At the query layer, every fetch must include WHERE deleted_at IS NULL unless the query is explicitly for archived records. Enforce this with a base repository class that appends the filter automatically.
What to Watch For
- Missing team_id on joins — A JOIN that doesn't include
AND b.team_id = ?on both sides is a data leak waiting to happen.

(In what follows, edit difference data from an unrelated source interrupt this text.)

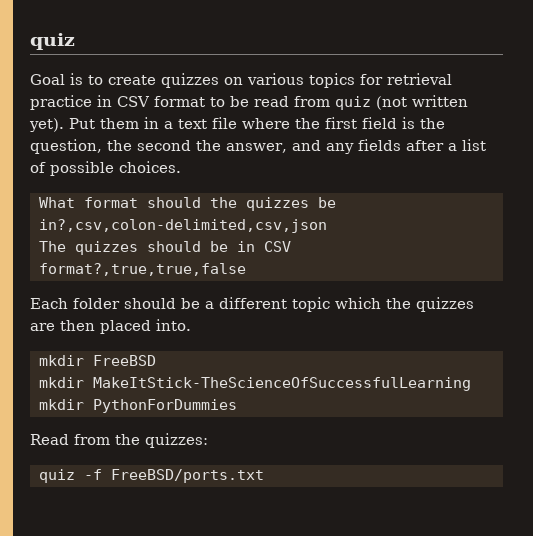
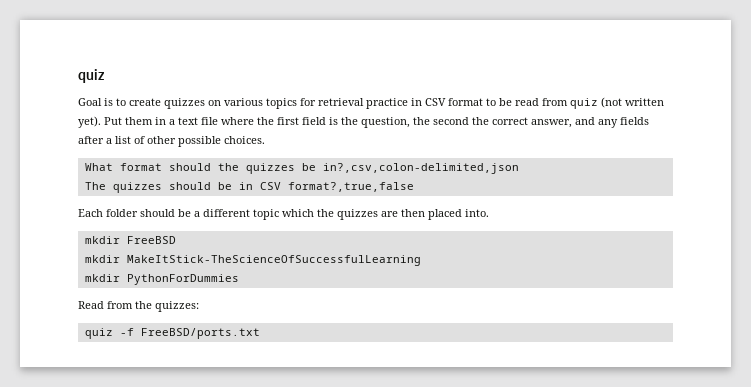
(221, 145) none -> [492,117,528,125] correct
(46, 167) none -> [147,136,176,144] other
[39,219,327,233] in?,csv,colon-delimited,csv,json -> [322,163,519,174] in?,csv,colon-delimited,json
[39,263,246,276] format?,true,true,false -> [287,182,414,192] format?,true,false

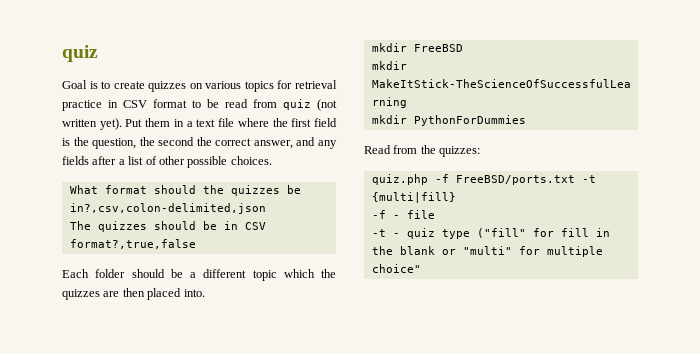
[84,328,113,339] quiz -> [371,174,428,185] quiz.php
(260, 333) none -> [581,175,596,183] [371,192,456,203] [371,210,435,219] [371,228,610,239] [371,246,603,257] [371,264,421,273] -t {multi|fill} // -f - file // -t - quiz type ("fill" for fill in the blank or "multi" for multiple choice"

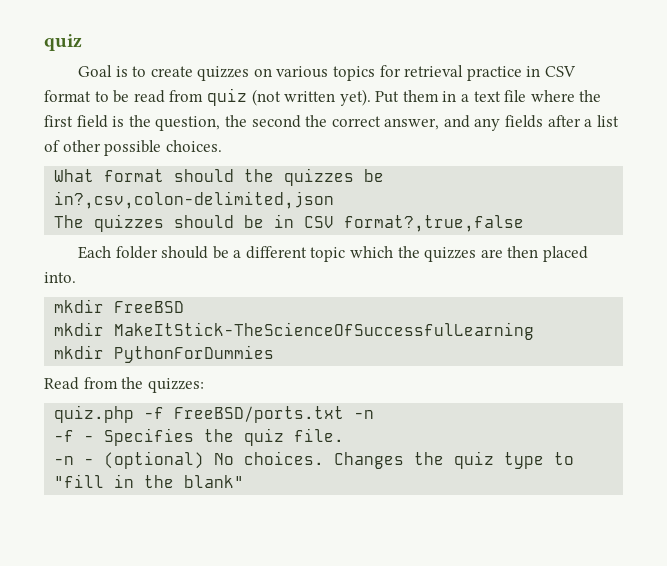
[581,175,596,183] [371,192,456,203] -t {multi|fill} -> [354,410,375,419] -n
[406,210,435,219] [371,228,610,239] [371,246,603,257] [371,264,421,273] file // -t - quiz type ("fill" for fill in the blank or "multi" for multiple choice" -> [104,428,345,446] [54,451,575,469] [54,474,245,488] Specifies the quiz file. // -n - (optional) No choices. Changes the quiz type to "fill in the blank"

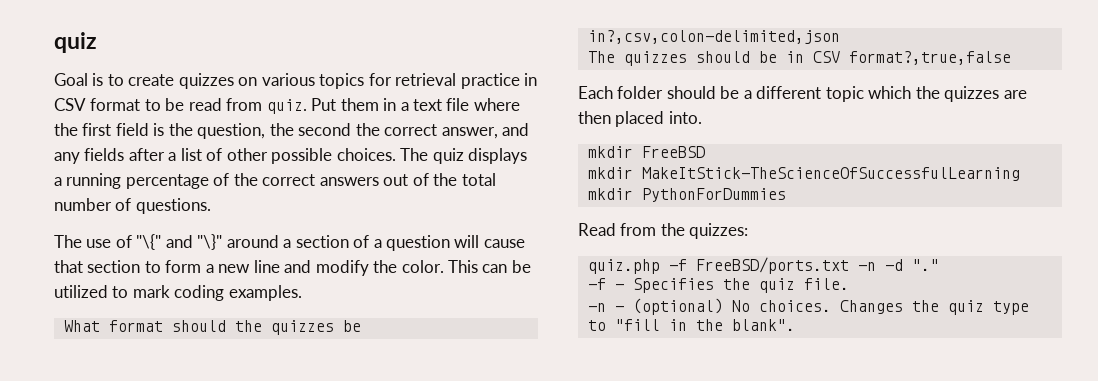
[206,88,371,106] quiz (not written yet). -> [266,99,307,114] quiz.
(222, 146) none -> [400,148,528,164] [54,173,496,189] [54,198,211,214] [54,234,525,251] [54,260,531,276] [54,285,302,301] The quiz displays a running percentage of the correct answers out of the total number of questions. // The use of "\{" and "\}" around a section of a question will cause that section to form a new line and modify the color. This can be utilized to mark coding examples.
(375, 414) none -> [884,259,939,271] -d "."
[184,475,245,488] blank" -> [731,319,795,331] blank".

Use a code review rule: every JOIN on a multi-tenant table requires explicit team scoping. - Cascade deletes in the DB — Do not use
ON DELETE CASCADEon any table that should soft-delete. It bypasses the soft-delete pattern entirely. - Audit trail for schema changes — When you change the schema (add a column, change an enum), document it in the migrations table with a timestamp and a reason.